寿詞と恋歌との関係
ある種の考へ方をする人には、思ひがけないことかも知れぬ。古代日本の文学以前の詞章に、悲恋悲歌とも言ふべきものゝ多かつたことである。其と、も一つ意外なことには、配偶《ツマ》争ひの「物語」や、「物語歌」が、相当に伝へられて居た。配偶《ツマ》争ひと言ふ語は、少し不正確である。二人でその同性が、一人の異性を獲ようとして争ふと言つたことの外に、夫《ツマ》と婦《ツマ》とが争闘することも、「つまあらそひ」と言ふ語に這入る。だがさう言ふ繁雑《ヤヽコ》しい用語は避けた方がよい。前者を常識に任せて、「つまあらそひ」と呼んでおき、後者の中を、その姿によつて、別々の名をつけておく。配偶《ツマ》どうしの間に相闘ふ物語を、つまどひ[#「つまどひ」に傍点](求婚)、ねたみづま[#「ねたみづま」に傍点](妬婦)、つまさり[#「つまさり」に傍点](離婚)の物語と言ふやうに、大体三通りに画《クギ》り、配偶《ツマ》どうし安らかに相住むことが出来ないで、別れて暮すことを伝へるものを、つまわかれ[#「つまわかれ」に傍点](配偶別離)の物語と言ふ名にしておけば、凡は、共通した処、差別のある処も明らかになるであらう。
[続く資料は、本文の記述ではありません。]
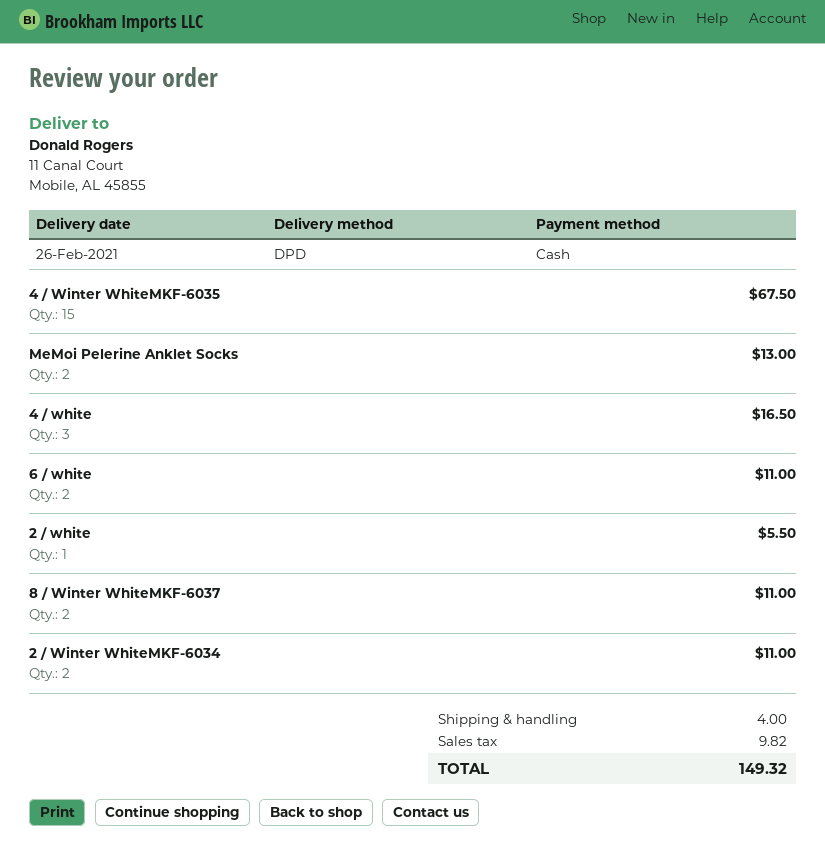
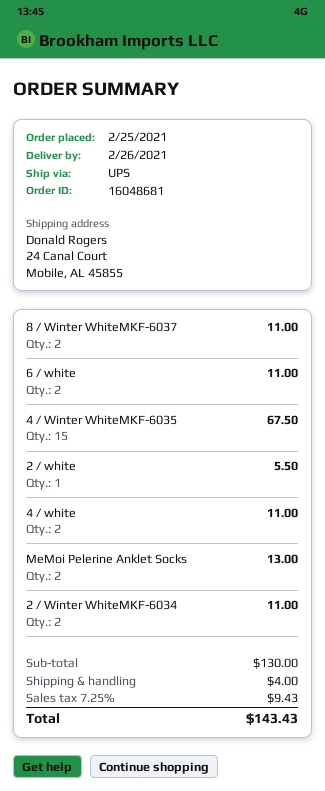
shipping method: DPD -> UPS
ship to: 11 Canal Court, Mobile, AL 45855 -> 24 Canal Court, Mobile, AL 45855
4 / white: 3 for 16.50 -> 2 for 11.00
tax: 9.82 -> 9.43
total: 149.32 -> 143.43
妬婦伝と相愛別離譚とは、全然別殊のものだと思ふ人がないとも限らぬ。が少くとも、古代日本のつま物語りには、如何にしても放つことが出来ないほどの絡みあひ[#「絡みあひ」に傍点]があるのだ。
其分類のよつて来る所を言ひながら「つま[#「つま」に傍点]物語」の原因も説いて行けると思ふ。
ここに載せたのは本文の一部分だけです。